**WHAT YOU ARE ASKED TO DO:**
Reproduce the data exactly as given, except for any images.

*****

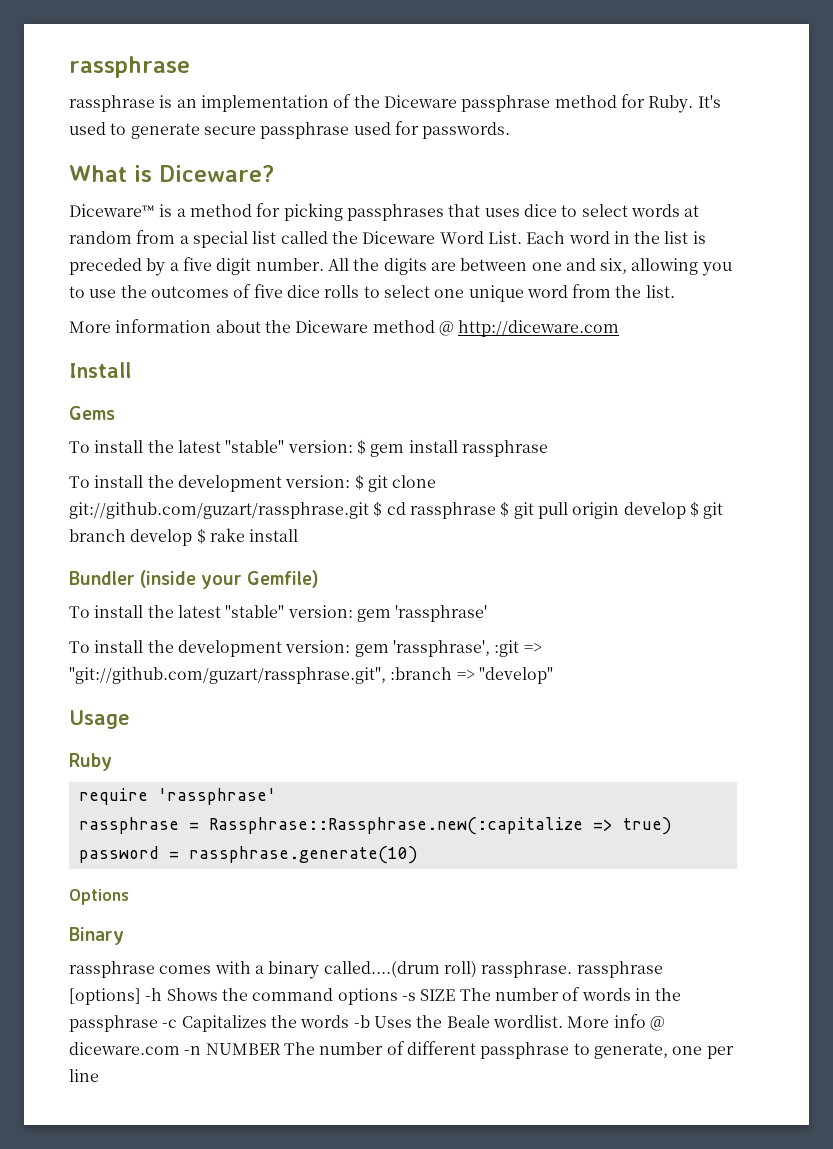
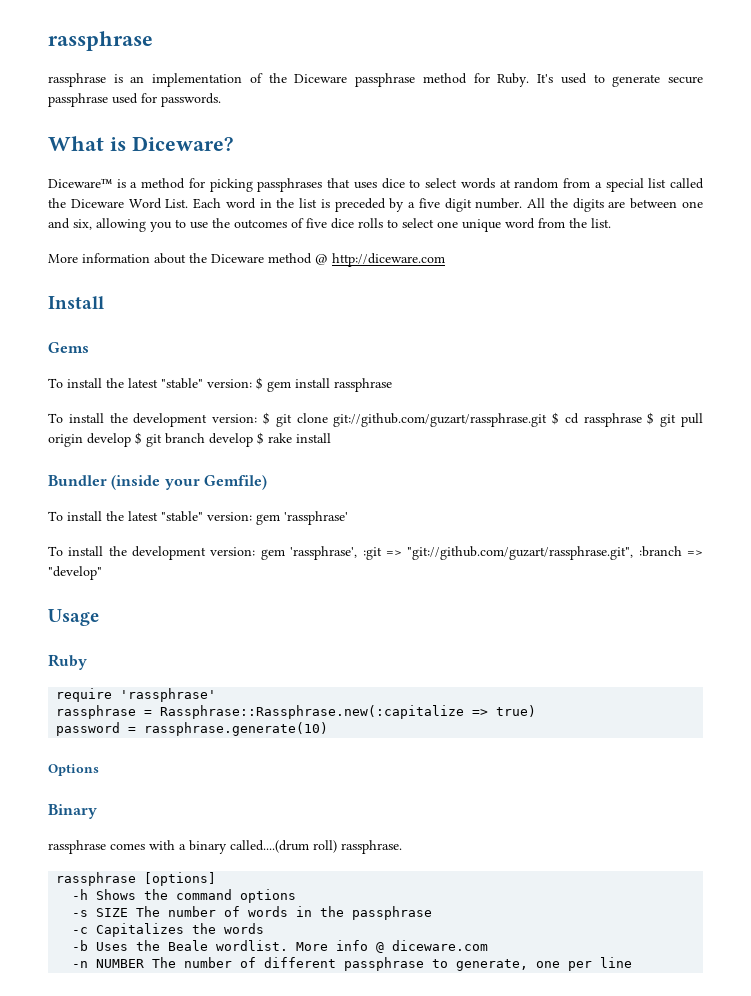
(573, 969) none -> (402, 847) //
(141, 996) none -> (217, 879) //
(398, 996) none -> (297, 896) //
(158, 1023) none -> (433, 913) //
(350, 1021) none -> (265, 928) //
(180, 1048) none -> (489, 945) //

*****

**EXERCISE RESULT:**
(573, 969) none -> (402, 847) //
(141, 996) none -> (217, 879) //
(398, 996) none -> (297, 896) //
(158, 1023) none -> (433, 913) //
(350, 1021) none -> (265, 928) //
(180, 1048) none -> (489, 945) //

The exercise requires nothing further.